■ EXERCISE BRIEF ■
Go to the line in the data below that contains "subtotal: 5457.48 -> 5700.10". Write it out exactly, along with every later line through the last, and nothing else.

Saved data entries

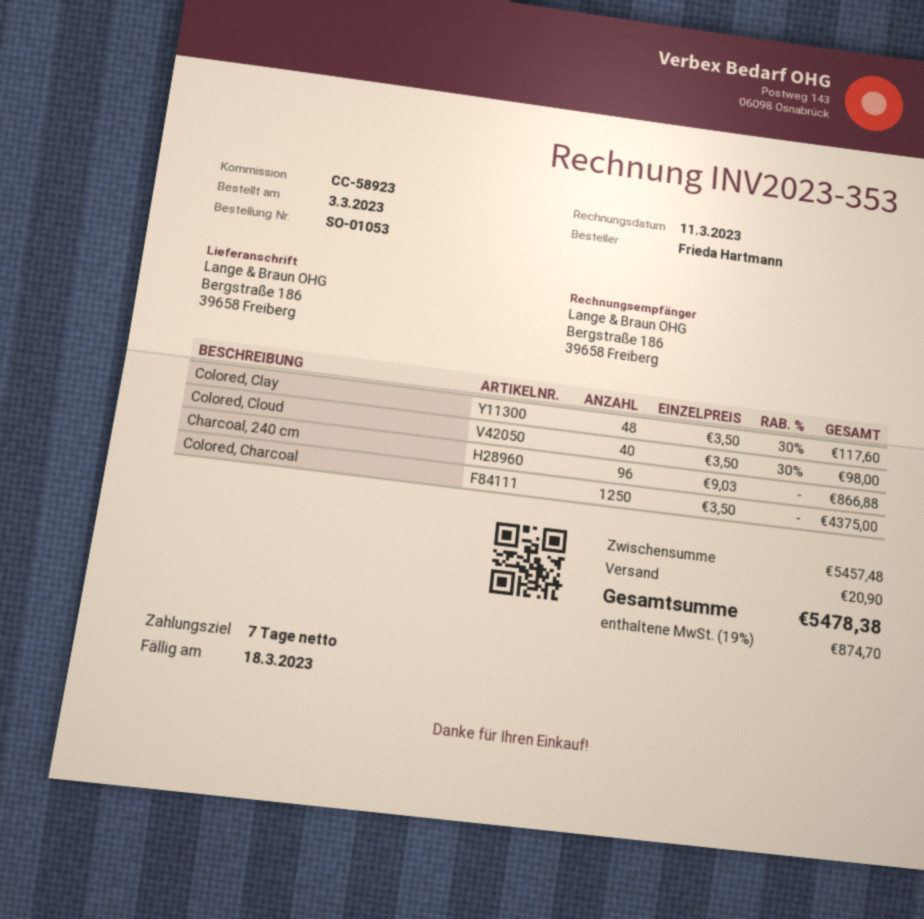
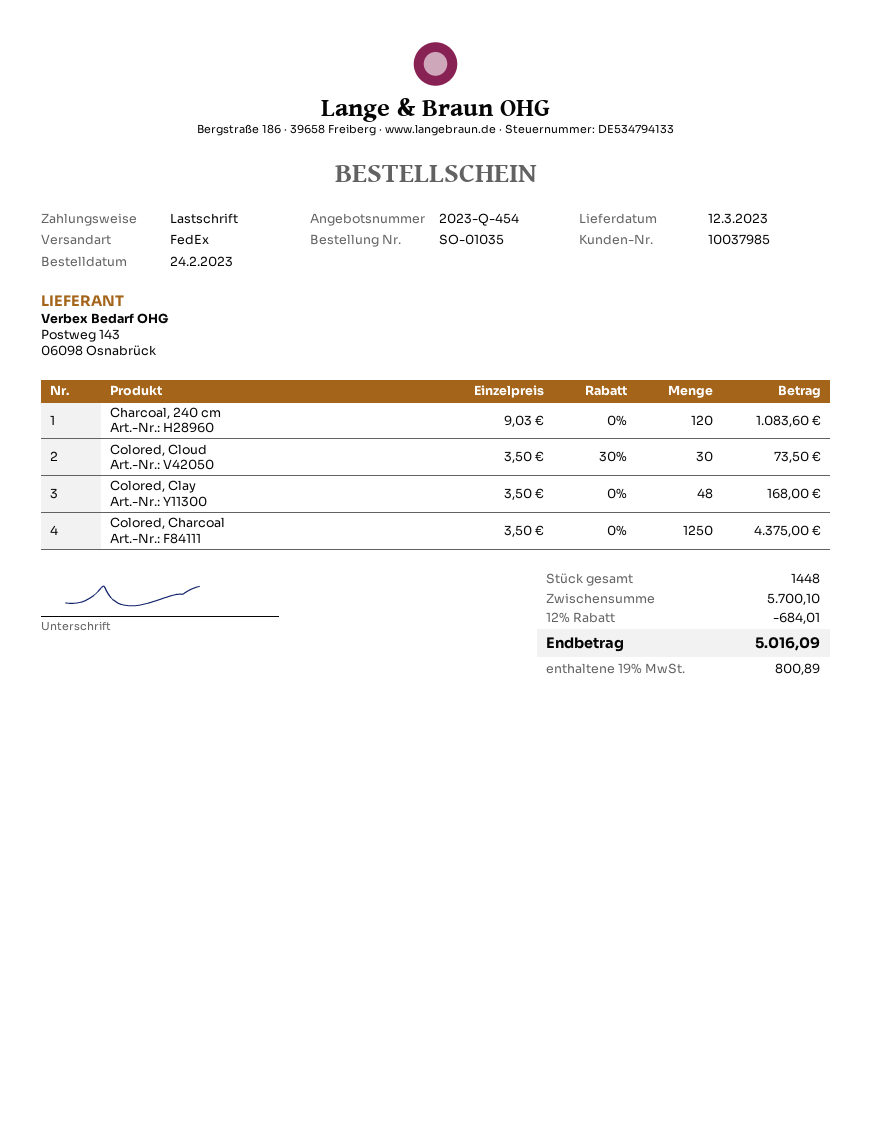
order number: SO-01053 -> SO-01035
order date: 2023-03-03 -> 2023-02-24
Colored, Clay: 48 x 3.50 - 30% = 117.60 -> 48 x 3.50 = 168.00
Colored, Cloud: 40 x 3.50 - 30% = 98.00 -> 30 x 3.50 - 30% = 73.50
Charcoal, 240 cm: 96 x 9.03 = 866.88 -> 120 x 9.03 = 1083.60
subtotal: 5457.48 -> 5700.10
discount: none -> 12% = 684.01
shipping: 20.90 -> none
tax: 19% = 874.70 -> 19% = 800.89
total: 5478.38 -> 5016.09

■ TASK SOLUTION ■
subtotal: 5457.48 -> 5700.10
discount: none -> 12% = 684.01
shipping: 20.90 -> none
tax: 19% = 874.70 -> 19% = 800.89
total: 5478.38 -> 5016.09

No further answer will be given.